Perspektive

Der Zerfall der Europäischen Union

Noch vor einem Jahr erschienen das Ende des Euro und das Auseinanderbrechen der Europäischen Union vielen als undenkbar. Nun sind sie zum beherrschenden Thema in Politik und Medien geworden.

Bundeskanzlerin Angela Merkel warnte vor dem Bundestag: „Scheitert der Euro, scheitert Europa.“ Ähnlich äußerte sich der französische Präsident Nicolas Sarkozy. Neben der notorisch euroskeptischen britischen Presse schließen mittlerweile auch betont pro-europäische Medien, wie die französische Le Monde und die deutsche Zeit, ein Ende des Euro nicht mehr aus.

Jose Manuel Barroso hat in dramatischen Worten vor den ökonomischen Folgen einer solchen Entwicklung gewarnt. Das Scheitern der Eurozone würde einen Wirtschaftszusammenbruch auslösen, den halben Wert der europäischen Wirtschaft zerstören und den Kontinent in eine Depression stürzen, die so tief ist wie jene der 1930er Jahre, sagte der Präsident der EU-Kommission.

Doch das Rezept, das Merkel, Sarkozy und Barroso zur Vermeidung einer solchen Katastrophe vorschlagen, ist nicht weniger schlimm. Es läuft auf die Errichtung einer Diktatur der Finanzmärkte über sämtliche Aspekte des gesellschaftlichen Lebens hinaus. Die jüngsten Ereignisse in Griechenland und Italien bestätigen das. In beiden Ländern übernimmt eine von der EU ausgewählte Expertenregierung die Macht, die über keine demokratische Legitimation verfügt und die Aufgabe hat, den Lebensstandard der Bevölkerung durch beispiellose Sparmaßnahmen zu dezimieren.

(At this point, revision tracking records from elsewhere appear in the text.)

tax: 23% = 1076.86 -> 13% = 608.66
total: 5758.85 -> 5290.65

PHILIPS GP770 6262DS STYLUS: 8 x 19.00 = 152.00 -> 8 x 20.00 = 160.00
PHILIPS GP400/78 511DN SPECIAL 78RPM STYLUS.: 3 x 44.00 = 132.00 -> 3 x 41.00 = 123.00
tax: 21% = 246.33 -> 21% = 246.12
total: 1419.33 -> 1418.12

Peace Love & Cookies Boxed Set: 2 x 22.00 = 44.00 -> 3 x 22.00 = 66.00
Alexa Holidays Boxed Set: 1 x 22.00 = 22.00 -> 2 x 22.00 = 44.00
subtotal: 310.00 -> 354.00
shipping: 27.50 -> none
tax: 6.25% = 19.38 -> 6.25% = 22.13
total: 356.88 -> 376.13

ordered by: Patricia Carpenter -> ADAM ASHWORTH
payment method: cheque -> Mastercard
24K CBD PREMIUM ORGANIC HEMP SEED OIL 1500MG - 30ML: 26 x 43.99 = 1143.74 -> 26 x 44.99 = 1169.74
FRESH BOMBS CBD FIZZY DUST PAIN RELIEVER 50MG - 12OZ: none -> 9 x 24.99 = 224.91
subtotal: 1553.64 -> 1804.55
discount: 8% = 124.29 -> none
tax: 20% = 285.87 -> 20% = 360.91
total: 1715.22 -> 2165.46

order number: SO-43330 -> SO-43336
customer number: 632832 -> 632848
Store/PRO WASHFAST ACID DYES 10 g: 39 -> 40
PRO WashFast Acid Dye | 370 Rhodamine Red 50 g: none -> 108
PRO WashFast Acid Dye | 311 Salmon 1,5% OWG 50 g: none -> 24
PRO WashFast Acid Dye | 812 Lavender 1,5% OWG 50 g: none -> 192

In Wirklichkeit sind die „Rettung“ des Euro durch Austerität und das Zerbrechen Europas keine Gegensätze, sondern zwei Seiten derselben politischen Strategie. Der jüngste EU-Gipfel in Brüssel hat die Weichen für beides gestellt. Er diktierte Griechenland und Italien drakonische Sparmaßnahmen und unterstellte die griechische Haushaltspolitik der Aufsicht der Troika aus EU, IWF und EZB. Gleichzeitig schloss er ein Ausscheiden Griechenlands aus der Eurozone nicht mehr aus.

„Wir sind gewappnet“, antwortete Merkel auf entsprechende Fragen. Im Kanzleramt werden die Folgen eines derartigen Schritts bereits durchgerechnet. Scheidet aber ein Land aus dem Währungsverband aus, wäre eine kaum mehr zu stoppende Kettenreaktion die Folge.

Auch eine weitere Bruchlinie innerhalb der Europäischen Union hat der Brüsseler Gipfel vertieft. Mit der Entscheidung, die Finanz- und Wirtschaftspolitik der 17 Euro-Mitglieder enger zu koordinieren und eine Art Wirtschaftsregierung zu bilden, drängte er die zehn EU-Mitglieder an den Rand, die der Währungsunion nicht angehören. Die Spaltung Europas in einen von Deutschland und Frankreich dominierten Kern und eine machtlose Peripherie rückt damit ein großes Stück näher. Vor allem in London ist dies auf heftigen Protest gestoßen.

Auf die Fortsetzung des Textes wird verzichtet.